• **Task details**: Only lines with the string "我们的服务" matter here; gather them from the material below.
= = =
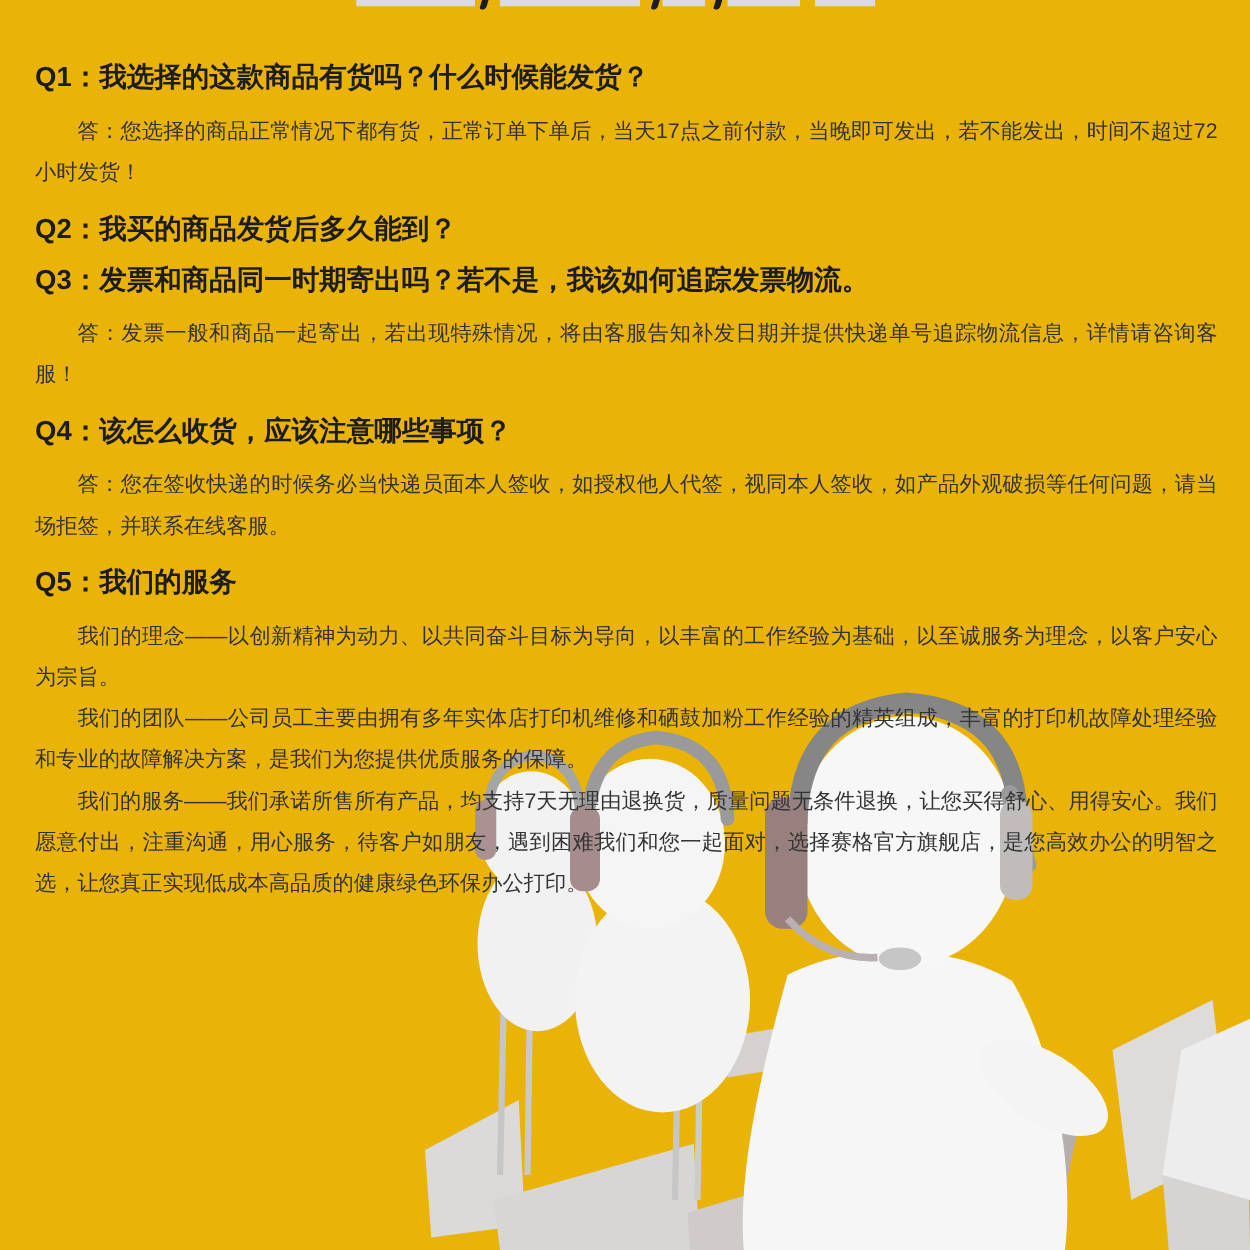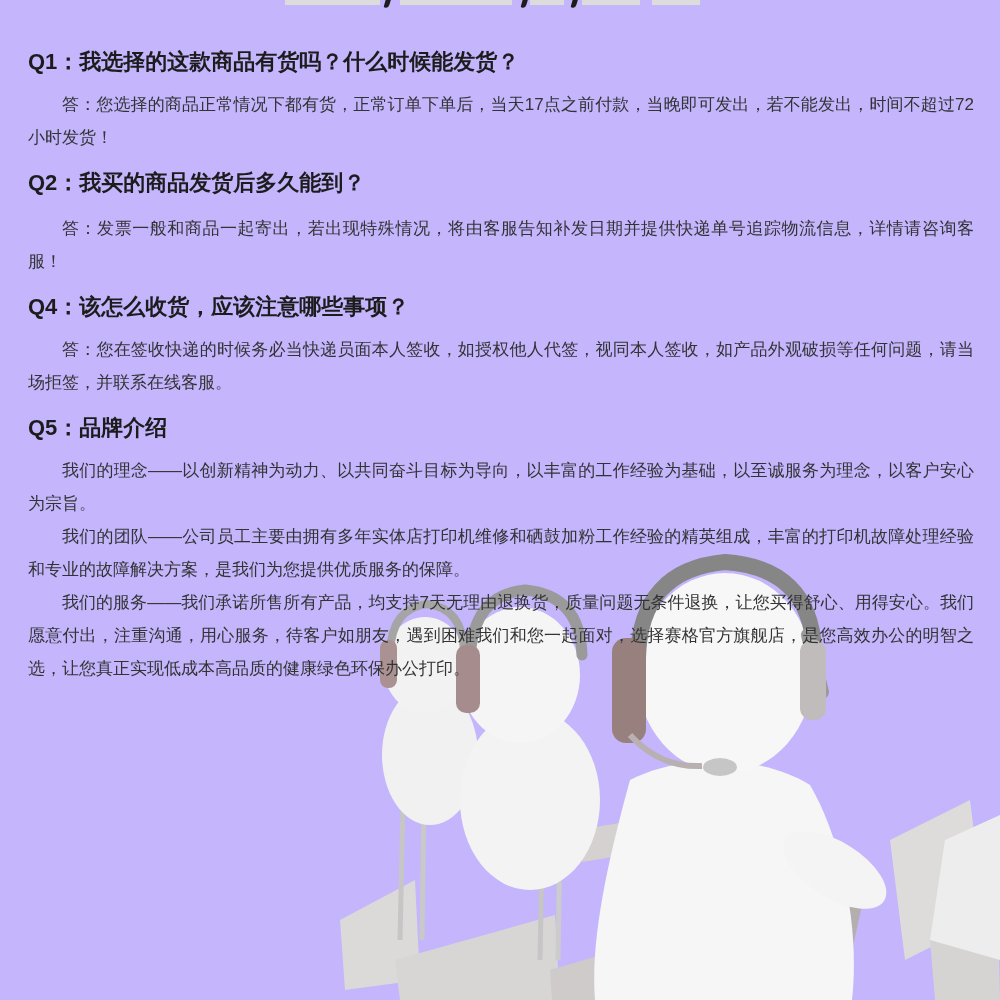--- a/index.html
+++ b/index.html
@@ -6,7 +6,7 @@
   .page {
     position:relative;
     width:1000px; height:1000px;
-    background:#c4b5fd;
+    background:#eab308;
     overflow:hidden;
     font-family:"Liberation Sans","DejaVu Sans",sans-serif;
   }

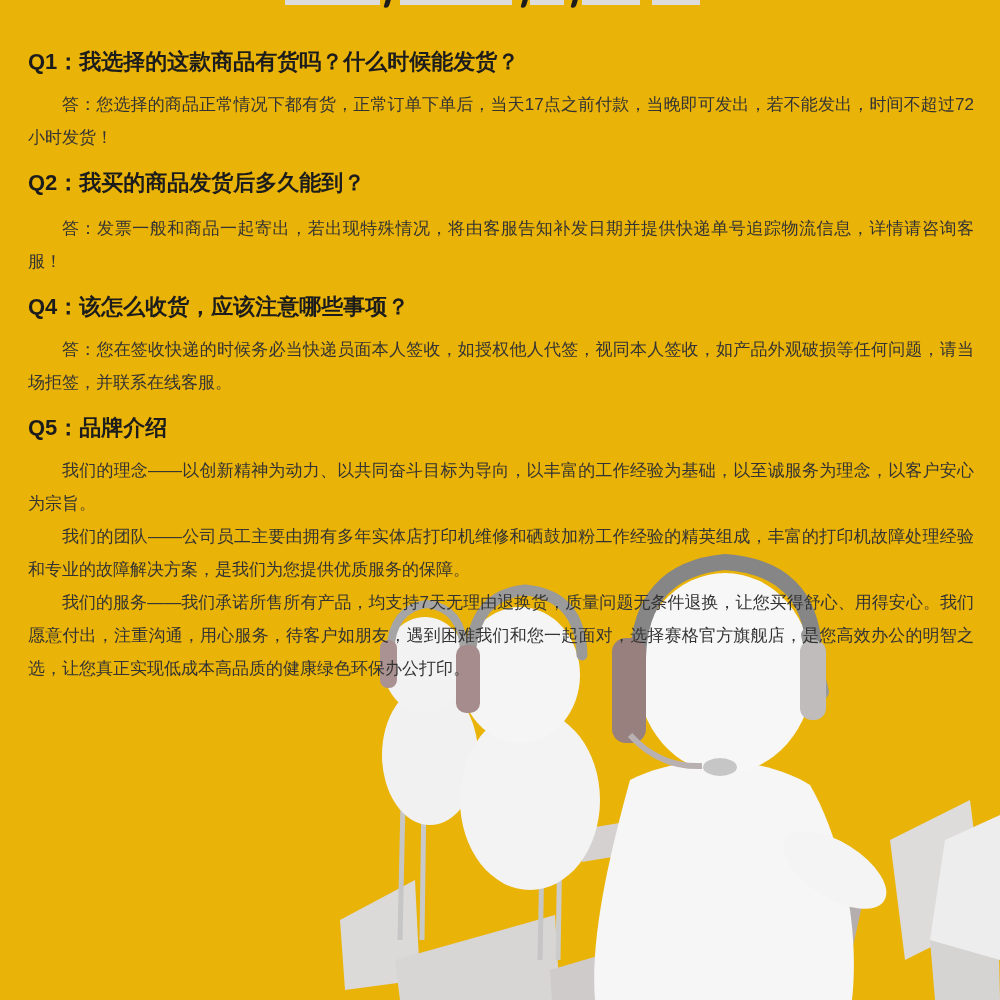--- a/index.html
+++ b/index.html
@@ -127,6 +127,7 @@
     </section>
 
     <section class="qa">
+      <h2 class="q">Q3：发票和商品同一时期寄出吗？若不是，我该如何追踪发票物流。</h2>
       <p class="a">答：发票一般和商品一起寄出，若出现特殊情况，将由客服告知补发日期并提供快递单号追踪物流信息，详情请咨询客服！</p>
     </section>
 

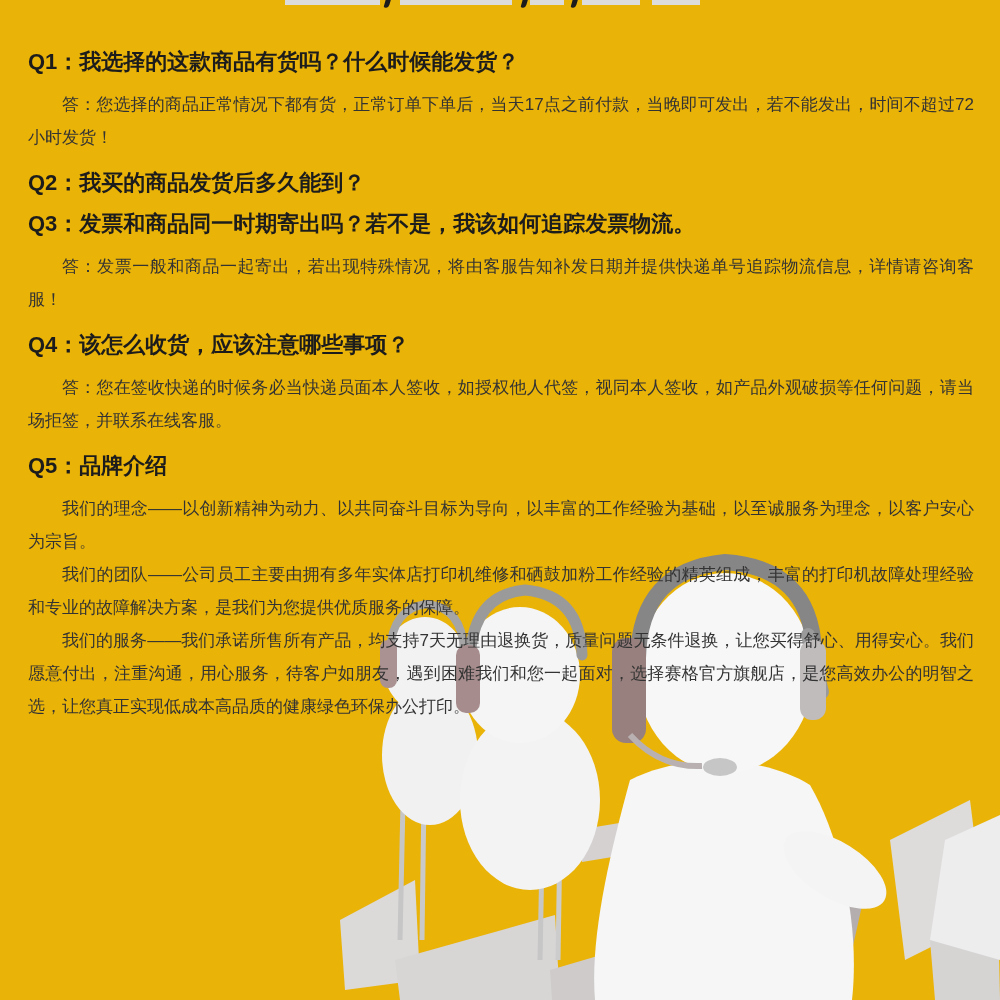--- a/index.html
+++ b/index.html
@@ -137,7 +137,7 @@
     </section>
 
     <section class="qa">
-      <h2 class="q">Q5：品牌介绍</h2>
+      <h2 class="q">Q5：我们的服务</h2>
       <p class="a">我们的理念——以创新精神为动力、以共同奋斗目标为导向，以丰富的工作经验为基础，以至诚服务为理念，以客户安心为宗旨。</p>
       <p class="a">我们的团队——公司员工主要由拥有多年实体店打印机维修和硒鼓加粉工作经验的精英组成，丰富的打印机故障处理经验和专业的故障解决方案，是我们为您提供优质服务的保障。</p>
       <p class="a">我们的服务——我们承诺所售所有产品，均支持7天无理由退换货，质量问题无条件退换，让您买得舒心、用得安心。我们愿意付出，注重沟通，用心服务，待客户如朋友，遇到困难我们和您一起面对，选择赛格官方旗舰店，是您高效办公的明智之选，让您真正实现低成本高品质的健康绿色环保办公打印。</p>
= = =
• **Result for this exercise**:
+      <h2 class="q">Q5：我们的服务</h2>
       <p class="a">我们的服务——我们承诺所售所有产品，均支持7天无理由退换货，质量问题无条件退换，让您买得舒心、用得安心。我们愿意付出，注重沟通，用心服务，待客户如朋友，遇到困难我们和您一起面对，选择赛格官方旗舰店，是您高效办公的明智之选，让您真正实现低成本高品质的健康绿色环保办公打印。</p>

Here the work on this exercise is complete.